Donaldson switched his radio to a different frequency. “Give me two rounds on the South Lawn and then shift to continuous fire on the North Lawn. Extremely danger close, over.”

He heard small arms fire in the background as his mortar team leader responded. “WILCO. We’ll keep it up until overrun, over.”

Someone bumped his shoulder with their knee.

“Back blast area clear!”

Donaldson threw himself flat as one of his soldiers leaned over the cop car’s hood, an AT-4 rocket launcher high on his shoulder. The rear end jutted out barely two feet from Donaldson’s face. The shooter’s warning was mere decorum. An artifact from training. The rocket man didn’t have the time for such pleasantries as making sure the rear was clear.

Instead of the heat from a rocket launch, only a wetness splatted Donaldson’s back. He rolled around as a body landed on him. Six holes in his chest, body armor cracked… the man was dead before he hit the ground. Donaldson shoved him away and snagged the boom stick. Taking a deep breath, he swung around the car’s bumper. Instead of aiming, he simply bore sighted the tube and launched reflexively at the LAV spitting at his men. Donaldson spun back around to the marginal safety behind the tire well before the anti-tank rocket even struck.

A much larger bang than all those around him proved the risk was worth it. Donaldson chucked two green smoke grenades over his shoulder without exposing himself. He counted to eight, then jumped up and raced for the fence hole.

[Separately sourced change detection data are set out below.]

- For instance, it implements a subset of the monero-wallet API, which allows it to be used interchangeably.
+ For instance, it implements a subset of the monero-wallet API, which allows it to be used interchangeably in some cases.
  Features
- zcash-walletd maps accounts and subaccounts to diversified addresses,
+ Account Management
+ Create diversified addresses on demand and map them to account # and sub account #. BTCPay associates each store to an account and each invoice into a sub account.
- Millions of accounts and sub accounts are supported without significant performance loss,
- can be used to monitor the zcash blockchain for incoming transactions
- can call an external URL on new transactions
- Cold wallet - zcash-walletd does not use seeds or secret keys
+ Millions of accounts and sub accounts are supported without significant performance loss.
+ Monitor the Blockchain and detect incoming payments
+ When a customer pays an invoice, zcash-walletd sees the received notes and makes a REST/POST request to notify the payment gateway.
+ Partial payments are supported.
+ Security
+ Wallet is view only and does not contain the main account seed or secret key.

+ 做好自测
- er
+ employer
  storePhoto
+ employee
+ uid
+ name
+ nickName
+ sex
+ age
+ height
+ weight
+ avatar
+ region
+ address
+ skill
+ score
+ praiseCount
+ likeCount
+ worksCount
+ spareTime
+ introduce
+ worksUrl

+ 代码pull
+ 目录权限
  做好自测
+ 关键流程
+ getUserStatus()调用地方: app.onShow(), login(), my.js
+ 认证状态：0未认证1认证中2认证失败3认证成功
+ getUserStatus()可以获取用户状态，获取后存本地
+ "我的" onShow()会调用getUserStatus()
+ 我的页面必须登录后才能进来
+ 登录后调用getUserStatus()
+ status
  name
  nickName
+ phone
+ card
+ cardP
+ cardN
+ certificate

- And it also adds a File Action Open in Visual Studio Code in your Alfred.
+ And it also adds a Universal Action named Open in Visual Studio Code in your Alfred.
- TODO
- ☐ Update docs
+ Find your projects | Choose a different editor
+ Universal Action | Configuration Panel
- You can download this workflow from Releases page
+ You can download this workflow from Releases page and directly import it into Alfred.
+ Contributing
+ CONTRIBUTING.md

Every one of his surviving men were doing the same thing, without having to be told. Not good. He needed a base of fire. Donaldson snagged four random soldiers, two with SAW light machine guns. “Take cover on the street and give us some suppressive fire. Don’t bound forward until we’ve taken out that other LAV.”

He didn’t have a clue how to do that yet, but the men didn’t need to know. Donaldson hurled his last smoke grenade for cover and followed his dozen remaining assault troops through the breach.

Still a hundred yards to go.

Joint Base Anacostia-Bolling
Southeast District of Columbia
5 June: 1302

“QRF, mount up!”

Three miles away from the White House, just across the Potomac, 72 Special Forces operators filled into six warmed up Blackhawks. Four Apache gunships, each loaded down with Hellfire laser guided missiles, lifted off first. Kept on round-the-clock alert status, the quick reaction force required only 60 seconds from the first call until wheels up. The gunships only needed 45 seconds more to reach engagement range of the attackers.